A 12-year-old VR startup called META sues Facebook for stealing its trademark name and ruining its business
Imagine you spend more than a decade building your small startup company. Everything was going well and business was booming. Then after all your toils and perseverance, you woke up one morning and found out that one of the most powerful tech companies in the world has hijacked your company’s name.
That’s exactly what happened to Justin Bolognino his small VR startup company called META. Bolognino, who goes by JB says he started his startup company 12 years ago to “create multi-sensory live experiences using virtual and augmented reality for events like Coachella.”
Then on October 28, 2021, Bolognino said his business came to a screeching halt after Facebook announced it was changing its name to Meta to focus on the metaverse, the concept Facebook described as “an embodied internet where you’re in the experience, not just looking at it. We call this the metaverse, and it will touch every product we build.”

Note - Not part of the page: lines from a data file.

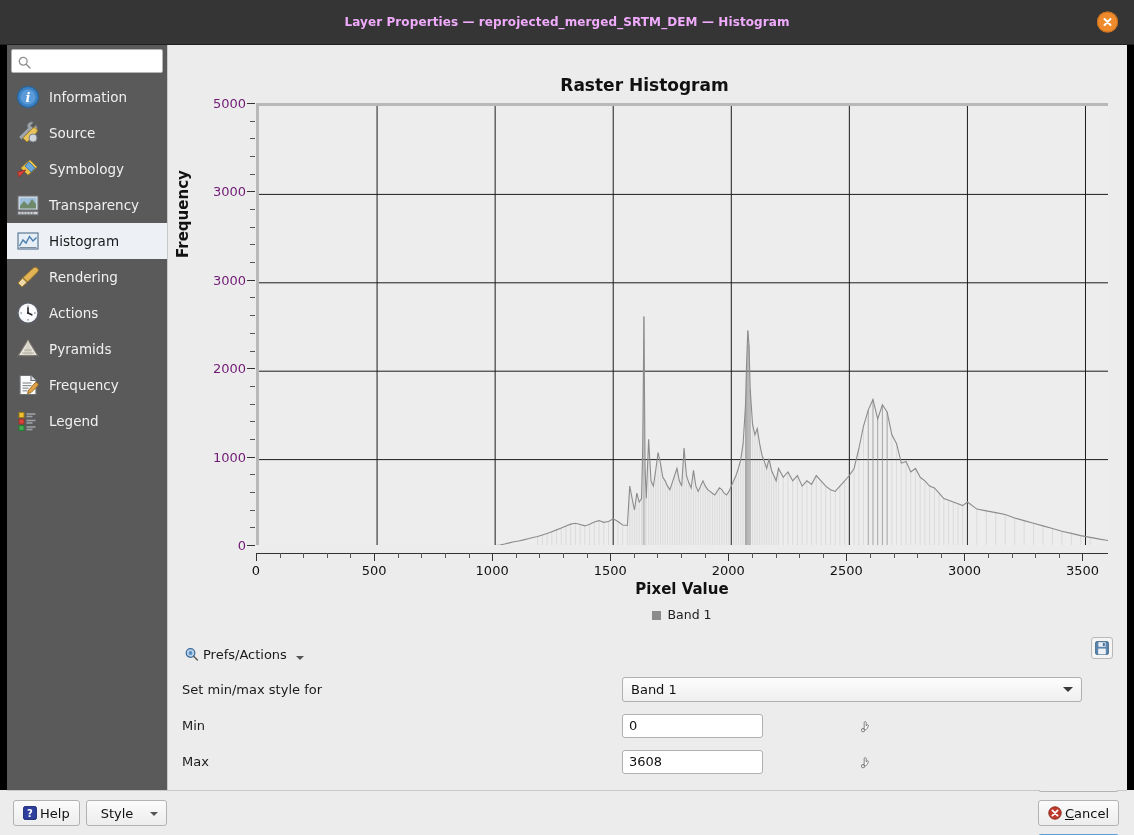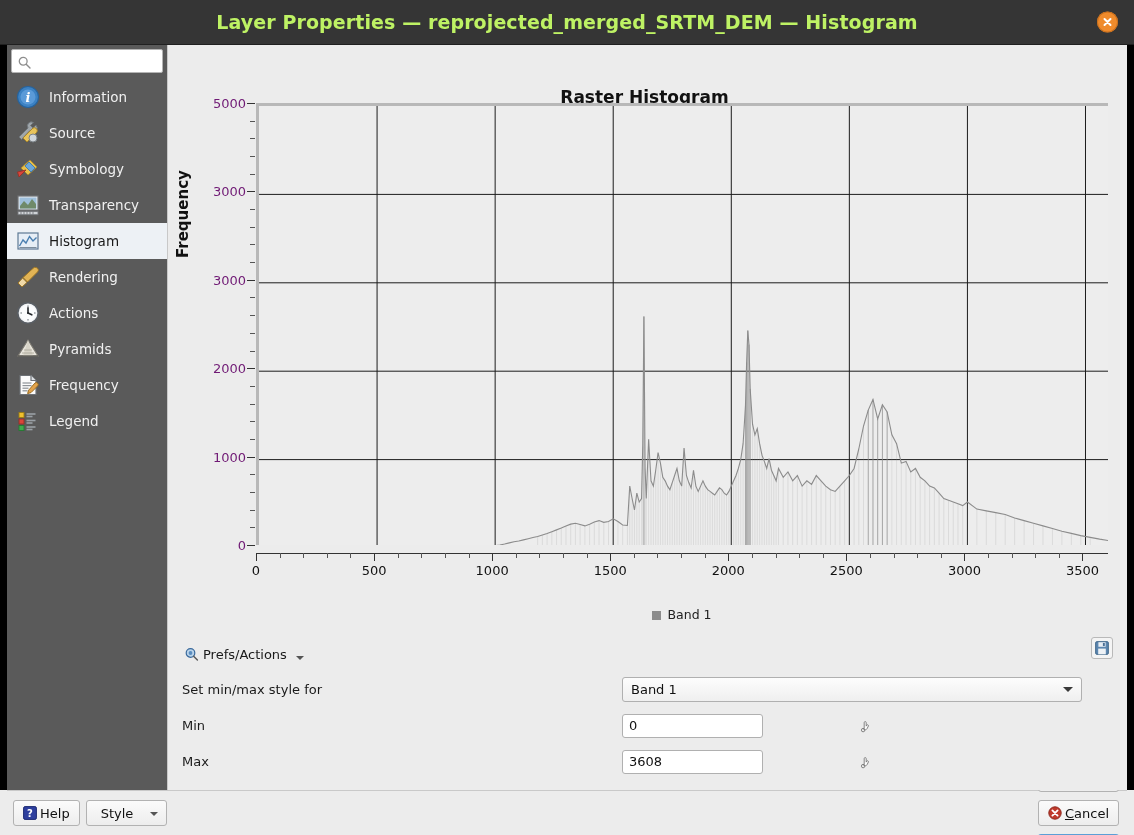"Layer Properties —" #titlebar .title { color: #bef264 -> #f0abfc; font-size: 19px -> 12px }
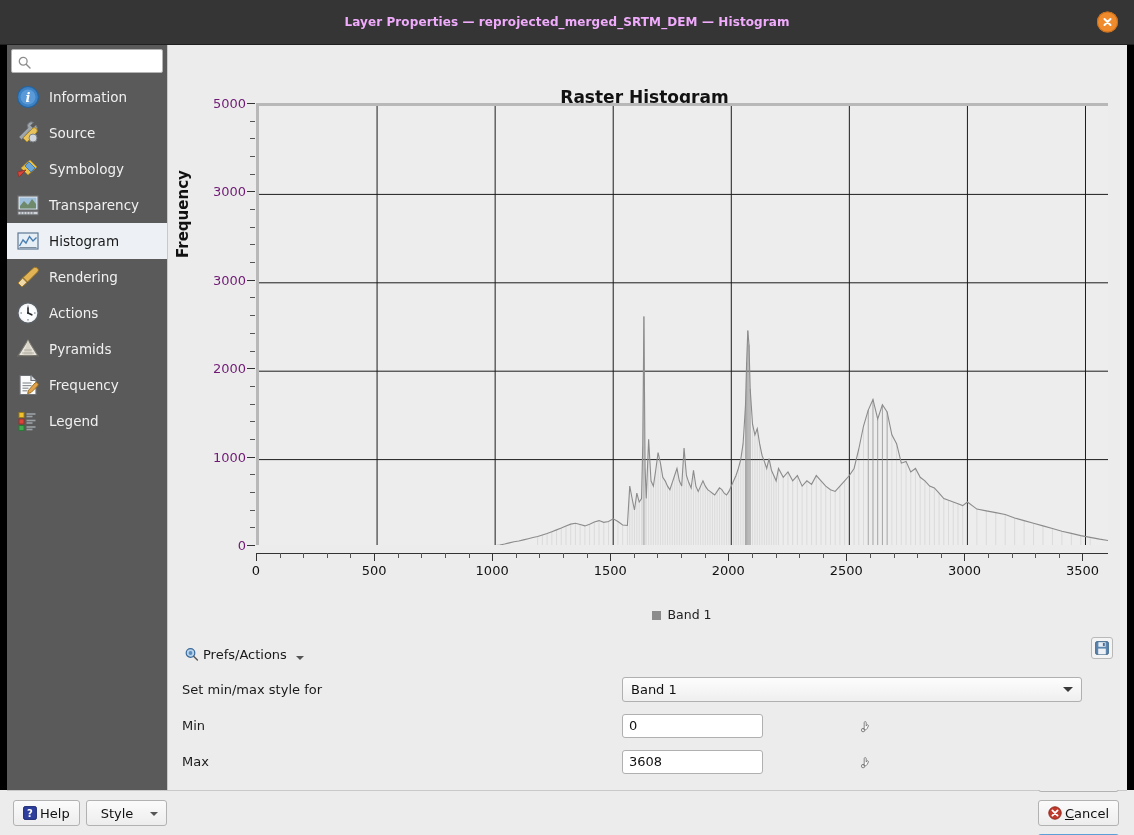"Raster Histogram" #chart-title { margin-top: 12px -> none }
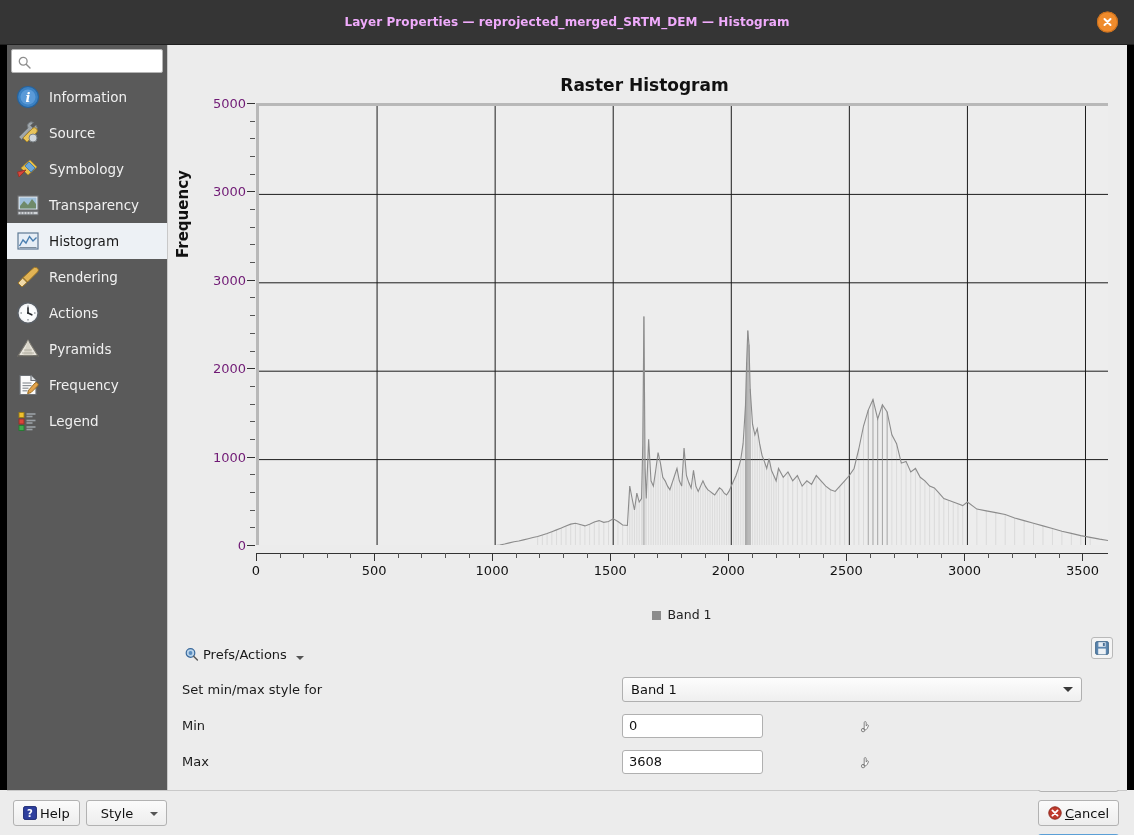"Pixel Value" div { html: none -> <div>Pixel Value</div> }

Bolognino is now suing Meta Platforms for trademark infringement, and unfair competition. Bolognino’s company is also seeking unspecified monetary damages. A legal scholar said he has a “completely plausible claim” and could prevail.
In an interview with CNBC, Bolognino said his business was destroyed after Facebook rebranded itself. “It was surreal. It was like watching a movie,” Bolognino said in an exclusive on-camera interview.
“This is not a scenario I ever wanted to have. This is not a scenario I would wish on my worst enemy,” said Bolognino, who’s now suing Facebook’s parent company, Meta Platforms, for trademark infringement and unfair competition. “When Facebook stole the Meta brand from us, it just completely decimated our business.”
Jessica Litman, University of Michigan law professor Jessica Litman and co-author of the casebook “Trademarks and Unfair Competition Law: Cases and Materials,” said Bolognino’s company, META, has a “completely plausible claim [against Meta Platforms] and could well prevail.”
Meanwhile, Dyan Finguerra-DuCharme, a partner at Pryor Cashman LLP, a law firm representing Bolognino, says she immediately reached out to Facebook’s parent company (Meta) to let the tech giant know it was infringing on her client’s intellectual property rights.
“This issue of what’s called reverse confusion, when you’ve got a small player who’s been doing their business for a period of time, and then you get a giant corporate behemoth with sheer arrogance says ‘I’m going to own this mark now and I’m going to do business with this regardless of the fact that you were here before me,’” she told CNBC.